+++ Information provided +++
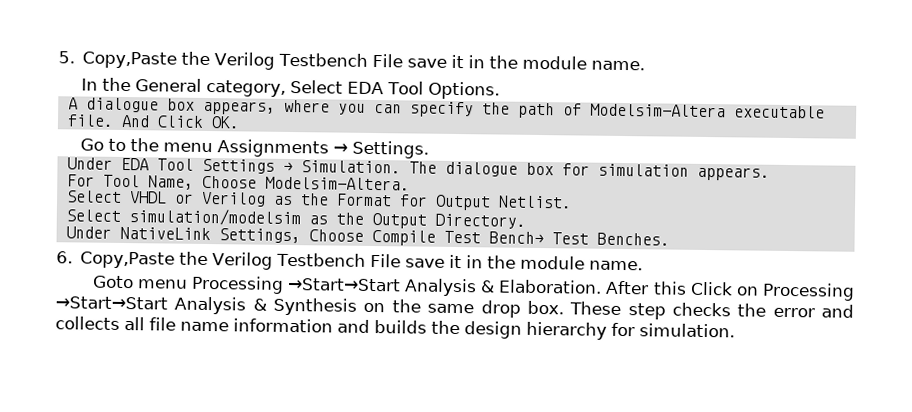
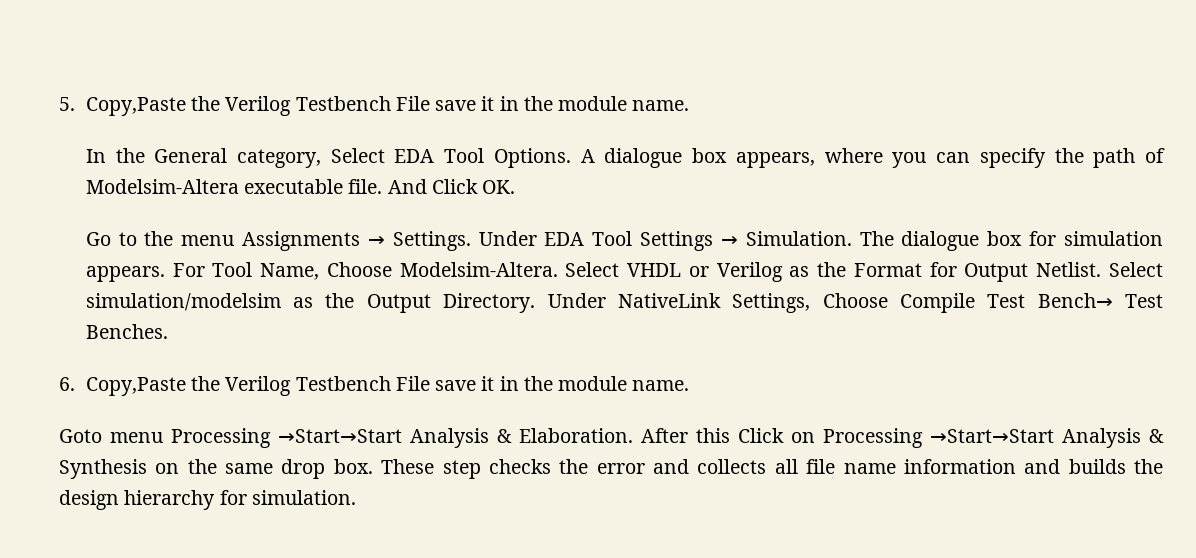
- In the General category, Select EDA Tool Options.
- A dialogue box appears, where you can specify the path of Modelsim-Altera executable file.
+ In the General category, Select EDA Tool Options. A dialogue box appears, where you can specify the path of Modelsim-Altera executable file.
- Go to the menu Assignments → Settings.
- Under EDA Tool Settings → Simulation.
+ Go to the menu Assignments → Settings. Under EDA Tool Settings → Simulation.
- The dialogue box for simulation appears.
- For Tool Name, Choose Modelsim-Altera.
- Select VHDL or Verilog as the Format for Output Netlist.
- Select simulation/modelsim as the Output Directory.
- Under NativeLink Settings, Choose Compile Test Bench→ Test Benches.
+ The dialogue box for simulation appears. For Tool Name, Choose Modelsim-Altera. Select VHDL or Verilog as the Format for Output Netlist. Select simulation/modelsim as the Output Directory. Under NativeLink Settings, Choose Compile Test Bench→ Test Benches.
+++
How to complete this task: Whenever a line of the data above includes the word "Settings", copy that line.

Answer box:
- Go to the menu Assignments → Settings.
- Under EDA Tool Settings → Simulation.
+ Go to the menu Assignments → Settings. Under EDA Tool Settings → Simulation.
- Under NativeLink Settings, Choose Compile Test Bench→ Test Benches.
+ The dialogue box for simulation appears. For Tool Name, Choose Modelsim-Altera. Select VHDL or Verilog as the Format for Output Netlist. Select simulation/modelsim as the Output Directory. Under NativeLink Settings, Choose Compile Test Bench→ Test Benches.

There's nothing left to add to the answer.